オートローテーション降下中は上図右側のように、メインローターを下から上へ流れる空気がローターに揚力と回転力を同時に与えるので、たとえエンジンがストップしていてもローターが停止することなく揚力も失われることがありません。

話は変わりますが、テールローターの主な働きはエンジンがメインローターを回転させるときに発生するトルクを打ち消すことです。
しかしオートローテーション時には、ワンウエイクラッチによりエンジンの出力が切り離されているため、エンジンのトルクを打ち消す必要がありません。
それでも、メインローターとテールローターはトランスミッションを介して繋がっているため、オートローテーション中はテールローターも回転します。

 

オートローテーション中は、機体もメインローターの回転方向と同じ向きに回転する力が働きます。これは、メインローターを支えているベアリングやトランスミッションの抵抗が機体に作用するためです。

 

そのため、オートローテーション中はメインローターの回転方向と逆にペダルを踏み、ヘディングを進行方向に合わせる必要があります。

オートローテーション中は通常、ペダルはヘディングを進行方向に合わせるためだけに使っています。

ヘリコプターはオートローテーション中、旋回するためにペダルを操作すると、相対風が機体の側面に当たるようになり、空気抵抗が増加し対気速度が低下するため、機首が下がります。
どうして、対気速度が低下すると機首が下がるかというと、多くのヘリコプターがピッチ軸の安定性を持たせるために、重心位置をローターマストの少し前方に置いているためです。

 
ヘリコプターの水平安定板の断面を見ると、翼型が逆になっているのをご存知の方も多いでしょう。
前進飛行中は、相対風により水平安定板に下向きの力が加わり、この力が前寄りに設定された重心による機首下げモーメントを打ち消して、ヘリコプターの水平姿勢に保つようになっています。

 

 

対気速度が減少すると、水平安定板を下向きに押す力も減少するので機首が下がるというわけです。

これは、ヘリコプターを「空力的に重い」状態にして、ピッチ軸に安定性を持たすために設計された仕組みですが、オートローテーション時には操縦に悪影響を与えてしまいます。

オートローテーション中に対気速度やピッチが変化すると狙った位置に着陸することが難しくなってしまいます。
したがって、オートローテーション中の旋回は通常、サイクリックコントロールのみを使用します。

 

選択肢Aは、エンジン出力を伴った通常時であれば、Vortex Ring State (セットリング・ウイズ・パワー)を防止するために必要なことです。
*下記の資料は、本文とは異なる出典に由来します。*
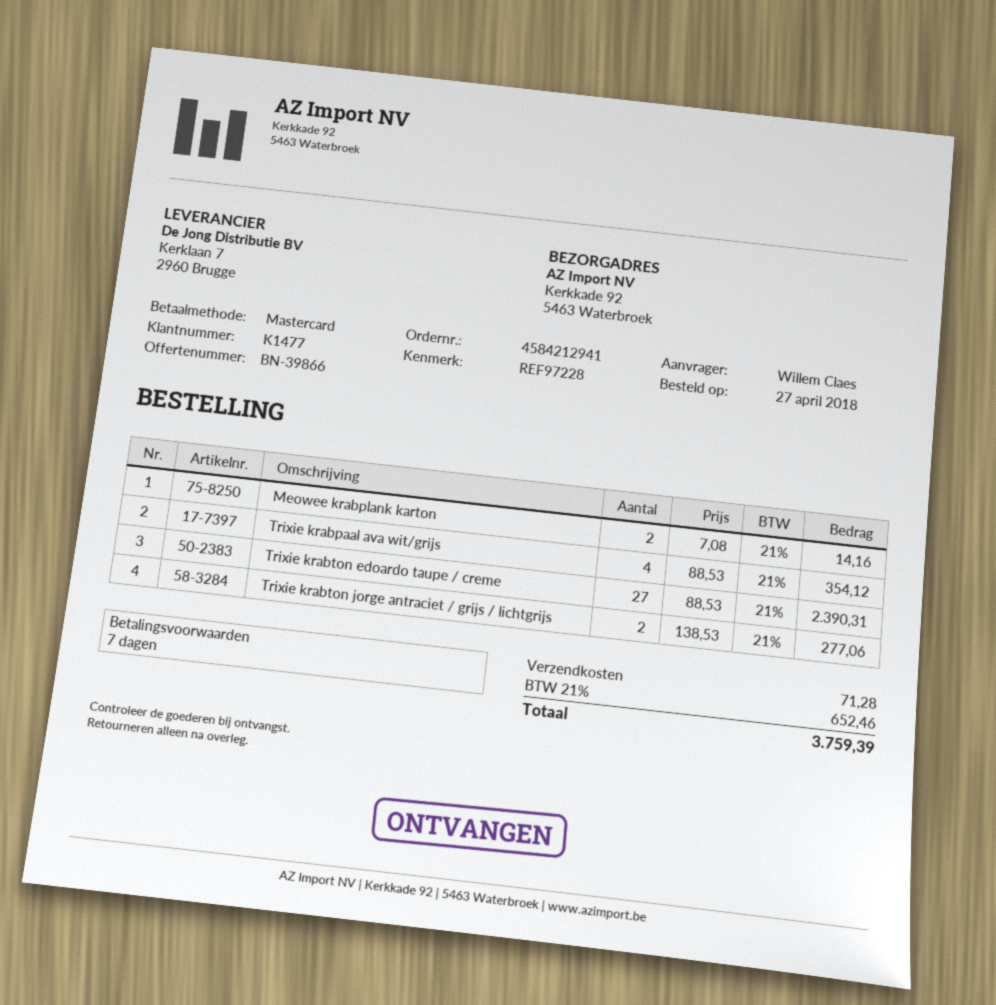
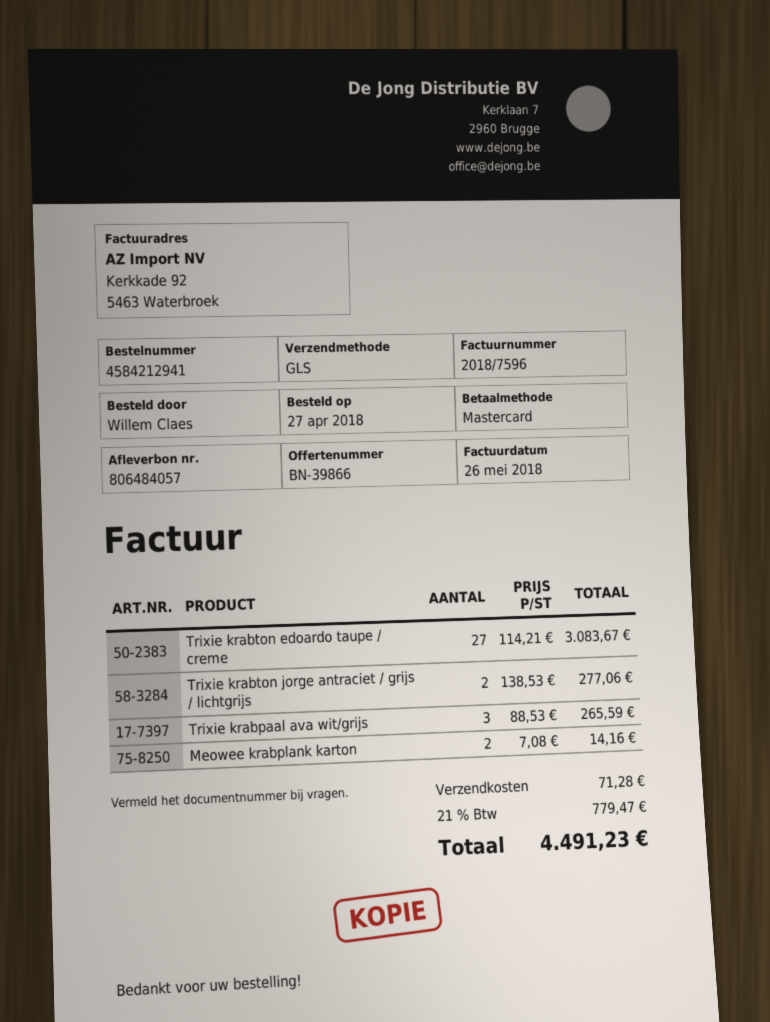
Trixie krabpaal ava wit/grijs: 4 x 88.53 = 354.12 -> 3 x 88.53 = 265.59
Trixie krabton edoardo taupe / creme: 27 x 88.53 = 2390.31 -> 27 x 114.21 = 3083.67
tax: 21% = 652.46 -> 21% = 779.47
total: 3759.39 -> 4491.23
「対気速度が0に近いときに降下率を大きくしすぎる」と、自身が作り出す下降気流に入ってしまうため揚力を失うことがあります。ただし、オートローテーション中はその心配はありません。

選択肢Bは、「サイクリックピッチコントロールは対気速度を調整するのに使用する」に直せば正解です。

 

最後に、固定翼機では、対気速度をいつも注意して飛行しなければいけないように、回転翼機は、飛行中どのようなときでもローターRPMを100パーセント付近に維持することが大切です。